§ **Exercise**: Working through the records below, count the lines that include "quantitatively". The reply is that number alone.

§ **Record set**:
__________________________________________________
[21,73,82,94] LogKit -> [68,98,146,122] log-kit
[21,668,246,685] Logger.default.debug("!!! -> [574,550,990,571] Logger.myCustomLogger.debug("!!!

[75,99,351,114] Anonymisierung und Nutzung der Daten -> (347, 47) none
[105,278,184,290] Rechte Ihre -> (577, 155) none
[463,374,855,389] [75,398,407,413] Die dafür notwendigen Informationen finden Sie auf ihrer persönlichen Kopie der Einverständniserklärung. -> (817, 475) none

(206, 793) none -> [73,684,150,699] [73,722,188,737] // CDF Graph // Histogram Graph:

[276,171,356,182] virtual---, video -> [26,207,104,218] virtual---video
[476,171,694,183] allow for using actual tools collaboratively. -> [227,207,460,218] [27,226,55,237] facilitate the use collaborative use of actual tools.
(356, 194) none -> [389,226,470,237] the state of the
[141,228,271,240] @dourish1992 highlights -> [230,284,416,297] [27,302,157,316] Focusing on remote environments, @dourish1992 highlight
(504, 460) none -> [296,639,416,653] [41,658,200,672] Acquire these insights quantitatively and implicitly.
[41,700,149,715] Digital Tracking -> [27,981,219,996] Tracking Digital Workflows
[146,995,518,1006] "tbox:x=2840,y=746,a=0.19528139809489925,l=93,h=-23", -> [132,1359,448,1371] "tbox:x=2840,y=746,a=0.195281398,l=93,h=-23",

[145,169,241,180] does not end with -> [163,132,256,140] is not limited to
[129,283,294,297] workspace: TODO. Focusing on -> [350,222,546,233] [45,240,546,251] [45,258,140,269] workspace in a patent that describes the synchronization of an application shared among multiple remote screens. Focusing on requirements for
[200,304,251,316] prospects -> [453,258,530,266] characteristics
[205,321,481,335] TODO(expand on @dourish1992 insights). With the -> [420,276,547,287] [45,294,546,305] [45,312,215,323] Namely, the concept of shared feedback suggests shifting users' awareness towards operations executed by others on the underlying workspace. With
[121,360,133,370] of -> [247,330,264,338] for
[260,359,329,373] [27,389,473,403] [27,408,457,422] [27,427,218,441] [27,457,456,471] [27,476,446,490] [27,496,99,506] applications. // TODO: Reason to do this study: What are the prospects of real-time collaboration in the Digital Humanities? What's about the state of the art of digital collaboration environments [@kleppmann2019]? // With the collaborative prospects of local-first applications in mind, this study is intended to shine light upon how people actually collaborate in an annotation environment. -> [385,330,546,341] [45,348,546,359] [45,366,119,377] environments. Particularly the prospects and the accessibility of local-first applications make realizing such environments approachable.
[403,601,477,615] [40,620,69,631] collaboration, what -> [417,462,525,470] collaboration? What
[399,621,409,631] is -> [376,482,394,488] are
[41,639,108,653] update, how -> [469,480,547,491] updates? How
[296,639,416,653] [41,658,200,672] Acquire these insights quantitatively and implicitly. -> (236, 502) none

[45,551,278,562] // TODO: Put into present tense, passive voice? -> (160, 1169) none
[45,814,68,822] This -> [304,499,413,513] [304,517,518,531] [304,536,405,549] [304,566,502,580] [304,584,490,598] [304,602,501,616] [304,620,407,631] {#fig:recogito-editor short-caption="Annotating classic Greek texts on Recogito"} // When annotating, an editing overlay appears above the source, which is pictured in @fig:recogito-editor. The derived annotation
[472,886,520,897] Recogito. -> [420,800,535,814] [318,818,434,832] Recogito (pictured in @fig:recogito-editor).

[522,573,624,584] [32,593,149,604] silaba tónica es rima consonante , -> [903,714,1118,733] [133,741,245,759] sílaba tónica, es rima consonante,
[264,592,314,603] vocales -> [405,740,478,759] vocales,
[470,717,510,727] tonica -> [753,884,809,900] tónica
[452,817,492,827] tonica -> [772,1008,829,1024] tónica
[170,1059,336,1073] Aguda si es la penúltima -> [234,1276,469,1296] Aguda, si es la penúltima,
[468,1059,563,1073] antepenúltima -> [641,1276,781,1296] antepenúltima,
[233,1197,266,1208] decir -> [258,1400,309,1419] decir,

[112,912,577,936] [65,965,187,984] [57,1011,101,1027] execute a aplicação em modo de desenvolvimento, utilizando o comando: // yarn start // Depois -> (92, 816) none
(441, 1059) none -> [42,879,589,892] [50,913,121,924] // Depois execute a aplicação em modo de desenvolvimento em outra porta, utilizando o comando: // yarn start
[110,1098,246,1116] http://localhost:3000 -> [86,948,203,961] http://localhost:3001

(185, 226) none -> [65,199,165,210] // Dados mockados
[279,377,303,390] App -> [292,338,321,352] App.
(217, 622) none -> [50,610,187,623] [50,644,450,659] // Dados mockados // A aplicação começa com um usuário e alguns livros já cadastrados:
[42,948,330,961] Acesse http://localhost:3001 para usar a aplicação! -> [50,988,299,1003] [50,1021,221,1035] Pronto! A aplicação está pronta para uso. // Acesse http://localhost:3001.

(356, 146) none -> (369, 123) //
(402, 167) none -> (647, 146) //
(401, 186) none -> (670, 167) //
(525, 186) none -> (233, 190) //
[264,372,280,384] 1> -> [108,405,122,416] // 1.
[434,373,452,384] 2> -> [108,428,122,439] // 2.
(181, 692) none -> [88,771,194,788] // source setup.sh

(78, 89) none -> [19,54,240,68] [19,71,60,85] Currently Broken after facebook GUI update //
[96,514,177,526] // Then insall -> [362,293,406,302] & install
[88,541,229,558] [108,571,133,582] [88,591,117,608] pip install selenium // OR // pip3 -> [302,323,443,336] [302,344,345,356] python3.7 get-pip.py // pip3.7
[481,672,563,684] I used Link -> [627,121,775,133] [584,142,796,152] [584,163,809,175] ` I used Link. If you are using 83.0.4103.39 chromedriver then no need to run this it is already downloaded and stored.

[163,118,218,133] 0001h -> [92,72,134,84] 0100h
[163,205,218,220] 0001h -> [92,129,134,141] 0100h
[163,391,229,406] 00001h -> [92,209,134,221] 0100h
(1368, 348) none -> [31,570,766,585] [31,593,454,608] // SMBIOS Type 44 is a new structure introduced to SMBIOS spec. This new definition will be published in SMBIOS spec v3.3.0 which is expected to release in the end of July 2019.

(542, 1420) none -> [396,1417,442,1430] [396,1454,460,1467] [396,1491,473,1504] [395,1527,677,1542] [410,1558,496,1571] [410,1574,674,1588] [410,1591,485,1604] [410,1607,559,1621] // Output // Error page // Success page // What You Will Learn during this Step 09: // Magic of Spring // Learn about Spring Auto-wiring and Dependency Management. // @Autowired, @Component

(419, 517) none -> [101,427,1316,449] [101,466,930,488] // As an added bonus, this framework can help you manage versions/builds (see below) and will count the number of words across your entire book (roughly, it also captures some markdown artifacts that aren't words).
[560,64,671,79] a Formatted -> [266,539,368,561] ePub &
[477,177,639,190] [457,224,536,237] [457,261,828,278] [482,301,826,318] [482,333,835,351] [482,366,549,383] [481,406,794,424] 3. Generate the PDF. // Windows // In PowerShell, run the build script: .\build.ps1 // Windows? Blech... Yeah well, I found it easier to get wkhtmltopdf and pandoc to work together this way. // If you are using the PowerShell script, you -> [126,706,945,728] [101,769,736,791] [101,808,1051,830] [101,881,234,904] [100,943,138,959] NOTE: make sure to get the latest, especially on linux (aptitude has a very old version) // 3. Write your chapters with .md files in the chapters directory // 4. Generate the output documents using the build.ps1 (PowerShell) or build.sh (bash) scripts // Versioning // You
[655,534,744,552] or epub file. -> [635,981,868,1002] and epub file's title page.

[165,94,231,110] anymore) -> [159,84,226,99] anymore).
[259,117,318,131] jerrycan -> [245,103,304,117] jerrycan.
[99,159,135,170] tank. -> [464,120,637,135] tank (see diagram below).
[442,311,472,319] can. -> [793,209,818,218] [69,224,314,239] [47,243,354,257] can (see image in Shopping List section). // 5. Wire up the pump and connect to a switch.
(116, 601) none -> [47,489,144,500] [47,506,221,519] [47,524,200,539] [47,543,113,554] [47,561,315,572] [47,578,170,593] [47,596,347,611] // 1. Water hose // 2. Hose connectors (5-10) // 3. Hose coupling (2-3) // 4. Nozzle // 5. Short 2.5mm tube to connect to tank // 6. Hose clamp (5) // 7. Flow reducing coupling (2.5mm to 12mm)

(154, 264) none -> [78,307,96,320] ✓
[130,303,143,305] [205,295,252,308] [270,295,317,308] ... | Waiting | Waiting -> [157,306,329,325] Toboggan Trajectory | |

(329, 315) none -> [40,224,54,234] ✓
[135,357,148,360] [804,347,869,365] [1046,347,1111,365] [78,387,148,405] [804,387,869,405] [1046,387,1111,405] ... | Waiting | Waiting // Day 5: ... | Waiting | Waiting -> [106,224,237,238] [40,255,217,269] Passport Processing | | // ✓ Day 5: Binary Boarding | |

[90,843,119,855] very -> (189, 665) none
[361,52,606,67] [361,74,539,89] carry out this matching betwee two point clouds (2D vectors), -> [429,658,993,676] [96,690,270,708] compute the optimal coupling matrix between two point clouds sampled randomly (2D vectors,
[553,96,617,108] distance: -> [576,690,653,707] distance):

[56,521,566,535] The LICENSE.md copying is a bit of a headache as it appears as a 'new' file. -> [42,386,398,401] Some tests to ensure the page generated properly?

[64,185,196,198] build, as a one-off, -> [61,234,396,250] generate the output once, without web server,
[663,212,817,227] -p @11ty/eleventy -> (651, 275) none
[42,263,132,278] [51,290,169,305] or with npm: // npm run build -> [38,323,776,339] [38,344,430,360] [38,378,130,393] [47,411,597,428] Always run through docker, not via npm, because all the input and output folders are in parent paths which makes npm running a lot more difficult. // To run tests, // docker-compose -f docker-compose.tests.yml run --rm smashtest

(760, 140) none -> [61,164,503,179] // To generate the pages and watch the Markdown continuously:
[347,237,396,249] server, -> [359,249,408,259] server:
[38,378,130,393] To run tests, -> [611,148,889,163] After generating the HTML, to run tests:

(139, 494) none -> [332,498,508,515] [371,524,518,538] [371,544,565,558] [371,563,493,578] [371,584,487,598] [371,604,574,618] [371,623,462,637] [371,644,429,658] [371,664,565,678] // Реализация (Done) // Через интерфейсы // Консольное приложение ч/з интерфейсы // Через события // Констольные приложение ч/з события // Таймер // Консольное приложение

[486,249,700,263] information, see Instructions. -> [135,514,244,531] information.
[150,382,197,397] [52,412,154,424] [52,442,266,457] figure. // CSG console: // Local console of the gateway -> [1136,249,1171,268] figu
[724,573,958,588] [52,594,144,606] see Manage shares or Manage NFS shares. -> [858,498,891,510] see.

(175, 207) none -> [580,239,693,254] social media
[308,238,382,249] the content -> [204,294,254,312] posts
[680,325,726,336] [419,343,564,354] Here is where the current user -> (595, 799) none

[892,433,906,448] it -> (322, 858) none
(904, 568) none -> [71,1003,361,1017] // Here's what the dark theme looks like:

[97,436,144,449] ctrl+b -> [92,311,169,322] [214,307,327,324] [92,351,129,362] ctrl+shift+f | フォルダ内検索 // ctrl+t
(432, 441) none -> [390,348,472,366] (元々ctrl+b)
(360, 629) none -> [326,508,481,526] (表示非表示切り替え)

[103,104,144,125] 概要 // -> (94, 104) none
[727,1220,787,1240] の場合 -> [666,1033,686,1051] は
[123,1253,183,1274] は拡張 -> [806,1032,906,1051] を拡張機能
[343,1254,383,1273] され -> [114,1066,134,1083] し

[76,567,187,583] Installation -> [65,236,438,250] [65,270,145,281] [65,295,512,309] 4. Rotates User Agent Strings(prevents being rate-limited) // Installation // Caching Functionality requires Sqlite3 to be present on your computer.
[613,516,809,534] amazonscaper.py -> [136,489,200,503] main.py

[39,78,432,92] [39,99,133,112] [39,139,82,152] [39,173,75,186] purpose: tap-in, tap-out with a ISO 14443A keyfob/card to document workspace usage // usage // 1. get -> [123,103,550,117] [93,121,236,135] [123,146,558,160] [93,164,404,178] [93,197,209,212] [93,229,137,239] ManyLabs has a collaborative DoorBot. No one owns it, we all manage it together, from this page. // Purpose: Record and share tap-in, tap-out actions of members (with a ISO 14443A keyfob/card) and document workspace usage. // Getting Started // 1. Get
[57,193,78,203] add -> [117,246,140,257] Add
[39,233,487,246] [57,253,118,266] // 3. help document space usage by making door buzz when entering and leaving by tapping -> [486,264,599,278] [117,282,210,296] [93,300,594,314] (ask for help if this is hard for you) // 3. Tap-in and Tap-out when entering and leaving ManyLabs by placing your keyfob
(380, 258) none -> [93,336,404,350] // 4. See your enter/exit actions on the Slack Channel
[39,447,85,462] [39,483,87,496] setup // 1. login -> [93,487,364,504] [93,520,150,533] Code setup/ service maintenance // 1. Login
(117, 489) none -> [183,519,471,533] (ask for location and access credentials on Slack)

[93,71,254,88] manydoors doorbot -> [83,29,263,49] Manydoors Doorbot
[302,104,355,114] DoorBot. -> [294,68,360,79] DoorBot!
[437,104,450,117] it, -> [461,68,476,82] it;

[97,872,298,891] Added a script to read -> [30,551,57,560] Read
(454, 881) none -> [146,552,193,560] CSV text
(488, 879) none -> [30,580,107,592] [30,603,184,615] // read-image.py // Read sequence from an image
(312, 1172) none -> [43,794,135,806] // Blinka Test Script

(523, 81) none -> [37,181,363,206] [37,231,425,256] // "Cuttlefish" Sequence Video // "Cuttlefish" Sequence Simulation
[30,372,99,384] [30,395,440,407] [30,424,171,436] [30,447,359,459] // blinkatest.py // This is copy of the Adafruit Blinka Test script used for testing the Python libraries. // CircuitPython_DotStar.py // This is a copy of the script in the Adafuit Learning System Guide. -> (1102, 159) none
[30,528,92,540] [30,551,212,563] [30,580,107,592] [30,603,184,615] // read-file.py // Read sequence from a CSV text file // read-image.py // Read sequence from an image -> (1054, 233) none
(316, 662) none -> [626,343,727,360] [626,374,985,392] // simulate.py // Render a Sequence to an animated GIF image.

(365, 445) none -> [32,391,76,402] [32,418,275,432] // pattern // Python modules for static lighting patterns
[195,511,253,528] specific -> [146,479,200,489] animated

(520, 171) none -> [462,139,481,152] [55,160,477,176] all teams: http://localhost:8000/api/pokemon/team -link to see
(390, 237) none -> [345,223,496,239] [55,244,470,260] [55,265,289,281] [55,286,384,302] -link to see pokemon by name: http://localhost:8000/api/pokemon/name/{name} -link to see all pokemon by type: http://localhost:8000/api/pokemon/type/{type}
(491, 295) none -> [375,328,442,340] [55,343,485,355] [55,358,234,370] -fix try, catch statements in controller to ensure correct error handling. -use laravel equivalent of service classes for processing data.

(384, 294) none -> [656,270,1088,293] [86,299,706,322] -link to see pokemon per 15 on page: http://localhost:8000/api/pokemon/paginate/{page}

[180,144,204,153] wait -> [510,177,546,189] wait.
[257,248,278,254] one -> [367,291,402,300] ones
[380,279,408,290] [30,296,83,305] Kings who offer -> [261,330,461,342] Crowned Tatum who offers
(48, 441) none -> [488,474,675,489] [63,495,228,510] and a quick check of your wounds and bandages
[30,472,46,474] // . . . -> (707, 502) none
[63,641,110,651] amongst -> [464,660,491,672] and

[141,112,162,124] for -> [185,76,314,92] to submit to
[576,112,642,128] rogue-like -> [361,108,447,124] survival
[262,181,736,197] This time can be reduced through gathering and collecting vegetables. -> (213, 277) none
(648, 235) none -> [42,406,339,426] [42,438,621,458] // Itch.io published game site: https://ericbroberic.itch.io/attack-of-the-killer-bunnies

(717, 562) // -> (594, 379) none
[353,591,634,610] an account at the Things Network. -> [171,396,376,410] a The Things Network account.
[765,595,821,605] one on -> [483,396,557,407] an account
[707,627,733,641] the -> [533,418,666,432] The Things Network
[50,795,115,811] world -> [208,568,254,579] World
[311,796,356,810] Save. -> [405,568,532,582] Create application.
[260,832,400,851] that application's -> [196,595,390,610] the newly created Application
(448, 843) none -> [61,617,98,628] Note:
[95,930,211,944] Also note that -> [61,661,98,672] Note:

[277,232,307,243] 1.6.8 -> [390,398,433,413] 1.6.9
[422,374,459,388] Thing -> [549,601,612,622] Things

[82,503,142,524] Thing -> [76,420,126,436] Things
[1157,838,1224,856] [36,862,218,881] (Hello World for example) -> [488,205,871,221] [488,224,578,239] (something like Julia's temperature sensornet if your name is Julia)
__________________________________________________
§ **Result of this task**: 2